Network Working Group M. Chadalapaka Request for Comments: 3783 R. Elliott Category: Informational Hewlett-Packard Co. May 2004
Small Computer Systems Interface (SCSI) Command Ordering Considerations with iSCSI
Status of this Memo
This memo provides information for the Internet community. It does not specify an Internet standard of any kind. Distribution of this memo is unlimited.
Copyright (C) The Internet Society (2004). All Rights Reserved.
Internet Small Computer Systems Interface (iSCSI) is a Small Computer Systems Interface (SCSI) transport protocol designed to run on top of TCP. The iSCSI session abstraction is equivalent to the classic SCSI "I_T nexus", which represents the logical relationship between an Initiator and a Target (I and T) required in order to communicate via the SCSI family of protocols.
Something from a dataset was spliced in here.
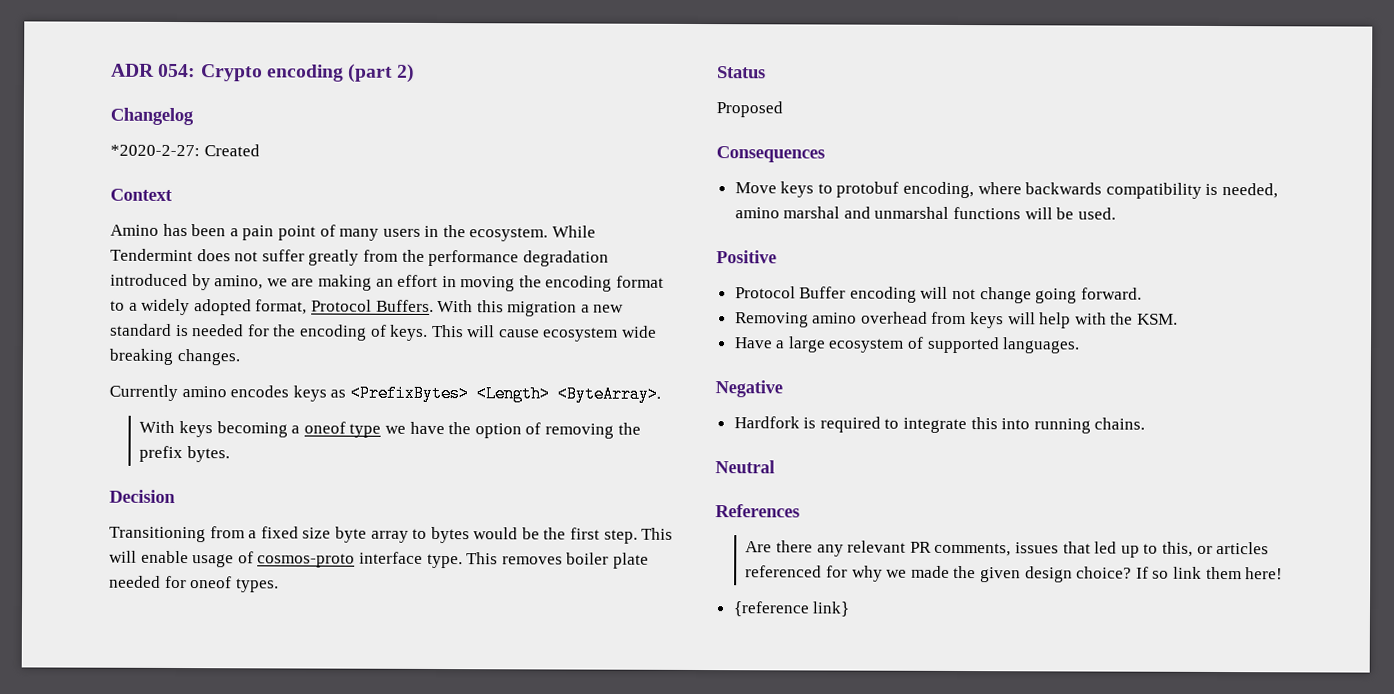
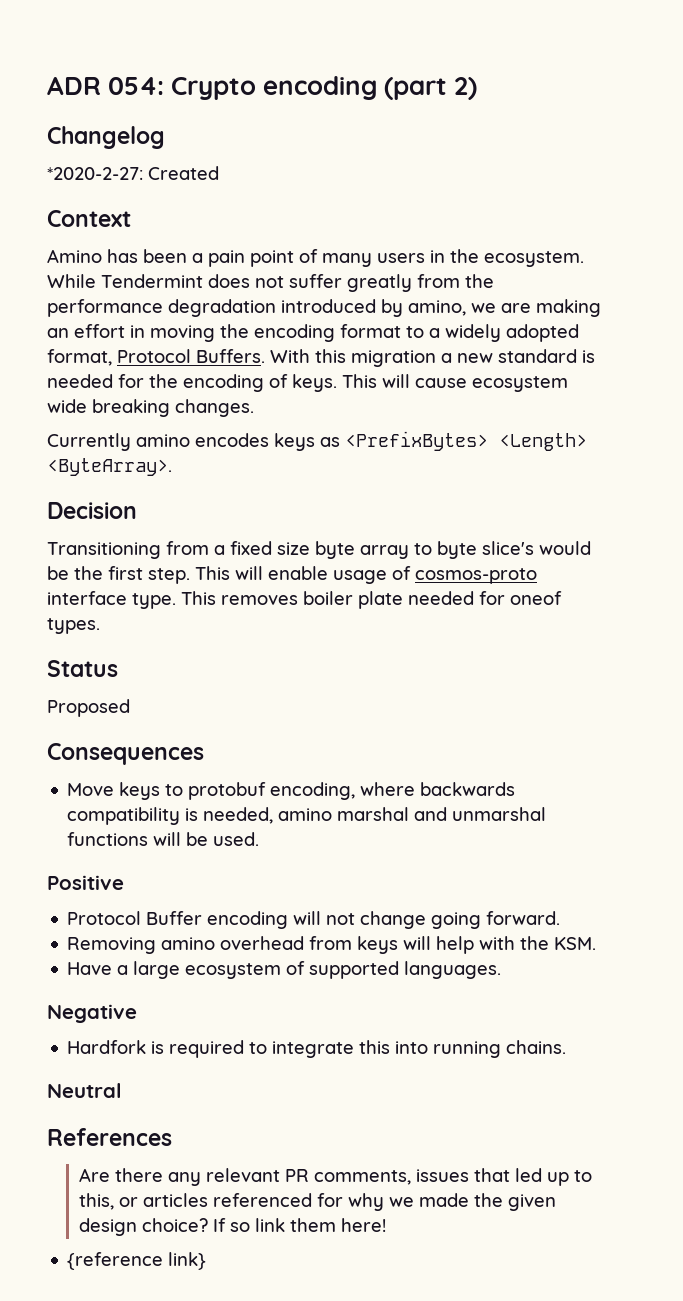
- With keys becoming a oneof type we have the option of removing the prefix bytes.
- Transitioning from a fixed size byte array to bytes would be the first step.
+ Transitioning from a fixed size byte array to byte slice's would be the first step.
The iSCSI session provides an ordered command delivery from the SCSI initiator to the SCSI target. This document goes into the design considerations that led to the iSCSI session model as it is defined today, relates the SCSI command ordering features defined in T10 specifications to the iSCSI concepts, and finally provides guidance to system designers on how true command ordering solutions can be built based on iSCSI.
iSCSI is a SCSI transport protocol ([iSCSI]) designed to enable running SCSI application protocols on TCP/IP networks, including potentially the Internet. Given the size and scope of the Internet, iSCSI thus enables some exciting new SCSI applications. Potential new application areas for exploiting iSCSI's value include the following:
a) Larger (diameter) Storage Area Networks (SANs) than had been possible until now b) Asynchronous remote mirroring c) Remote tape vaulting
Each of these applications takes advantage of the practically unlimited geographical distance that iSCSI enables between a SCSI initiator and a SCSI target. In each of these cases, because of the long delays involved, there is a very high incentive for the initiator to stream SCSI commands back-to-back without waiting for the SCSI status of previous commands. Command streaming may be employed primarily by two classes of applications - while one class may not particularly care about ordered command execution, the other class does rely on ordered command execution (i.e. there is an application-level dependency on the ordering among SCSI commands). As an example, cases b) and c) listed earlier clearly require ordered command execution. A mirroring application does not want the writes to be committed out of order on the remote SCSI target, so as to
Chadalapaka & Elliott Informational [Page 2]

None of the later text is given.